MITO DE INUNDAÇÃO DE 3.000 ANOS QUE INSPIROU A BÍBLIA PODE TER SIDO “O EXEMPLO MAIS ANTIGO DE NOTÍCIAS FALSAS”.

A história da enchente com a qual você deve estar familiarizado provavelmente é a Arca de Noé, mas está longe de ser a única história de uma grande enchente enviada por um deus para destruir uma civilização

A Mais Antiga Tabuleta Épica De Gilgamesh Sobrevivente Remonta Ao Período Da Velha Babilônia, Do Século Xviii Ac. Osama Shukir Muhammed Amin Frcp (Glasg)

De acordo com um dos primeiros mitos do dilúvio, o deus babilônico Ea enviou um dilúvio que varre toda a humanidade, exceto Uta-napishtin (também conhecido como Utnapishtime sua família, que se escondem em uma arca cheia de animais enquanto todo mundo se afogava. Soa familiar? Deveria fazer: A história da Babilônia – gravada em tábuas de argila de 3.000 anos que fazem parte da Epopéia de Gilgamesh – é vista como a inspiração da versão da Bíblia.

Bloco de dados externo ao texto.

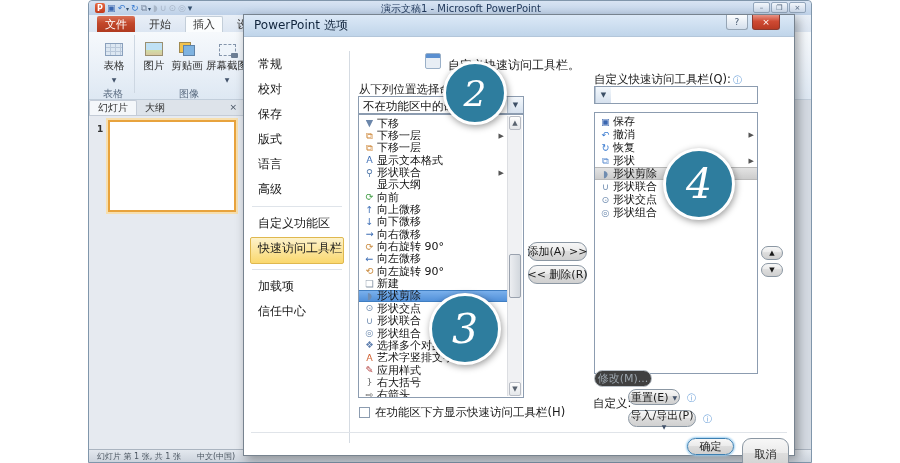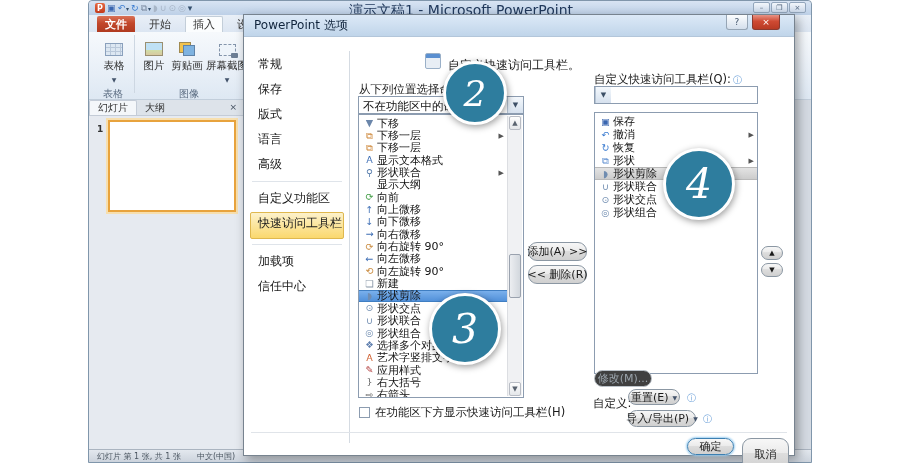--- a/index.html
+++ b/index.html
@@ -6,28 +6,28 @@
   *{box-sizing:border-box;font-family:"DejaVu Sans",sans-serif;}
   #canvas{position:relative;width:900px;height:463px;background:#fff;overflow:hidden;}
 
   
   #app{position:absolute;left:88px;top:0;width:724px;height:463px;background:#dfe5ec;border:1px solid #8096ab;border-radius:4px 4px 0 0;}
   #titlebar{position:absolute;left:0;top:0;right:0;height:14px;background:linear-gradient(#d8e4f3,#bdd0e7);border-radius:4px 4px 0 0;display:flex;align-items:center;}
   #qat{display:flex;align-items:center;gap:2px;padding-left:6px;height:14px;}
   .qic{font-size:9px;line-height:10px;height:11px;display:flex;align-items:center;}
   .qlogo{width:10px;height:10px;background:linear-gradient(#e66a44,#c33a1c);color:#fff;font-size:8px;font-weight:bold;display:flex;align-items:center;justify-content:center;border-radius:2px;}
   .qdrop{font-size:6px;color:#35506e;margin-left:-1px;}
-  #wtitle{position:absolute;left:0;right:0;top:1px;text-align:center;font-size:14px;color:#21395c;pointer-events:none;margin-left:22px;}
+  #wtitle{position:absolute;left:0;right:0;top:1px;text-align:center;font-size:10px;color:#21395c;pointer-events:none;margin-left:22px;}
   #wincontrols{position:absolute;right:5px;top:1px;display:flex;gap:1px;}
   .wbtn{width:17px;height:11px;border:1px solid #93a6bc;border-radius:2px;background:linear-gradient(#f2f6fb,#ccd9ea);font-size:7px;color:#4d617a;display:flex;align-items:center;justify-content:center;}
 
   
   #tabrow{position:absolute;left:0;top:14px;right:0;height:17px;background:linear-gradient(#e9eff7,#dce6f2);}
   .rtab{position:absolute;top:1px;height:16px;font-size:11px;color:#333;display:flex;align-items:center;justify-content:center;}
-  #tab-file{left:8px;width:38px;background:linear-gradient(#da7257,#c2472a 45%,#b03a20);color:#fff;border-radius:2px 2px 0 0;font-weight:bold;}
+  #tab-file{left:8px;width:38px;background:linear-gradient(#da7257,#c2472a 45%,#b03a20);color:#fff;border-radius:2px 2px 0 0;}
   #tab-home{left:52px;width:38px;}
   #tab-insert{left:96px;width:38px;background:#fbfdfe;border:1px solid #c3ced9;border-bottom:none;border-radius:2px 2px 0 0;}
   #tab-design{left:140px;width:38px;}
 
   
   #ribbon{position:absolute;left:0;top:31px;right:0;height:68px;background:linear-gradient(#f6f9fc,#e8eff7 60%,#dee8f3);border-bottom:1px solid #c2cedb;}
   .rbtn{position:absolute;top:2px;display:flex;flex-direction:column;align-items:center;justify-content:flex-start;gap:3px;font-size:10.5px;color:#2c2c2c;padding-top:4px;}
   .rbtn .ricon{height:18px;display:flex;align-items:flex-end;}
   .rarrow{font-size:6px;color:#42526a;}
   .ic-table{width:18px;height:13px;border:1px solid #8aa0bc;background:
@@ -210,20 +210,21 @@
 
   <div id="dialog">
     <div id="dtitle">
       <span>PowerPoint 选项</span>
     </div>
     <span id="dhelp">?</span>
     <span id="dclose">×</span>
 
     <div id="dnav">
         <div class="navitem">常规</div>
+        <div class="navitem">校对</div>
         <div class="navitem">保存</div>
         <div class="navitem">版式</div>
         <div class="navitem">语言</div>
         <div class="navitem">高级</div>
         <div class="navdivider"></div>
         <div class="navitem">自定义功能区</div>
         <div class="navitem sel">快速访问工具栏</div>
         <div class="navdivider"></div>
         <div class="navitem">加载项</div>
         <div class="navitem">信任中心</div>
@@ -404,21 +405,21 @@
 
     <div class="btn disabled" style="left:350px;top:355px;width:58px;height:17px;">修改(M)...</div>
 
     <span class="flabel" style="left:349px;top:381px;">自定义:</span>
     <div class="btn" style="left:384px;top:374px;width:52px;height:16px;">
       <span>重置(E)</span>
         <span class="bdrop">▼</span>
     </div>
     <span class="info" style="position:absolute;left:441px;top:377px;">ⓘ</span>
 
-    <div class="btn" style="left:384px;top:395px;width:68px;height:17px;">
+    <div class="btn" style="left:384px;top:395px;width:68px;height:17px;flex-direction:column;">
       <span>导入/导出(P)</span>
         <span class="bdrop">▼</span>
     </div>
     <span class="info" style="position:absolute;left:457px;top:398px;">ⓘ</span>
 
     <div id="bottomsep"></div>
     <div class="btn default" style="left:443px;top:423px;width:47px;height:17px;">确定</div>
     <div class="btn" style="left:498px;top:423px;width:47px;height:33px;">取消</div>
   </div>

Onde difere, de acordo com o Dr. Martin Worthington, da Universidade de Cambridge, em seu novo livro “Duplicity in the Gilgamesh Flood”, é a maneira pela qual a arca foi carregada. Assiriologista especializado em gramática, literatura e medicina babilônica, assíria e suméria, Dr. Worthington analisou o conto de nove linhas gravado nas tábuas antigas, e em sua nova pesquisa afirma que o povo babilônico foi induzido a construir a arca pelo deus Ea em o que ele chama de “exemplo mais antigo de notícias falsas”.

“Ea engana a humanidade espalhando notícias falsas. Ele diz ao Noé babilônico, conhecido como Uta-napishtin, que prometa a seu povo que choverá alimento dos céus se eles o ajudarem a construir a arca”, explicou Worthington em comunicado.

“O que as pessoas não percebem é que a mensagem de nove linhas de Ea é um truque: é uma sequência de sons que podem ser entendidos de maneiras radicalmente diferentes, como inglês ‘Ice cream’ e ‘I scream'”.

“Enquanto a mensagem de Ea parece prometer uma chuva de alimentos, seu significado oculto alerta para o dilúvio”, continuou ele. “Depois que a arca é construída, Uta-napishtin e sua família sobem a bordo e sobrevivem com uma variedade de animais. Todo mundo se afoga. Com este episódio inicial, ambientado no tempo mitológico, começou a manipulação da informação e da linguagem. Pode ser o exemplo mais antigo de notícias falsas”.

O fragmento complicado da chave se resume a duas linhas, que podem ser interpretadas de várias maneiras:

“ina šēr (-) kukkī” e ” ina lilâti ušaznanakkunūši šamūt kibāti”

A interpretação positiva, traduz Worthington, diz às pessoas que “ao amanhecer haverá bolos de kukku, à noite cairá sobre você uma chuva de trigo”.  Enquanto isso, existem várias maneiras negativas pelas quais a mesma frase pode ser interpretada. Dr. Worthington sugere que eles também podem ser interpretados significando “Por meio de encantamentos, por meio de demônios do vento, cairá sobre você uma chuva tão grossa quanto (grãos de) trigo” ou então “ao amanhecer, choverá sobre você trevas (então) neste pré-crepúsculo noturno, cairá sobre você a chuva tão espessa quanto (grãos de) trigo”.

As pessoas no mito parecem ter olhado para um cenário literal de “bolo ou morte” e o interpretado como bolo, ajudando Uta-napishtin a carregar sua arca com animais. “Ea é claramente um mestre em palavras capaz de comprimir múltiplos significados simultâneos em um enunciado duplicado”, disse Worthington. Basicamente, é um trocadilho em que a consequência de interpretá-lo incorretamente foi a morte de toda a humanidade, exceto uma família, um espertalhão.

Além das semelhanças óbvias nos contos, o deus do mito de Gilgamesh tinha motivações diferentes para o deus da Bíblia.

“Os deuses da Babilônia só sobrevivem porque as pessoas os alimentam”, afirmou Worthington. “Se a humanidade tivesse sido exterminada, os deuses teriam morrido de fome. O deus Ea manipula a linguagem e induz as pessoas a fazerem a sua vontade, porque isso serve ao seu interesse próprio. Os paralelos modernos são uma legião!”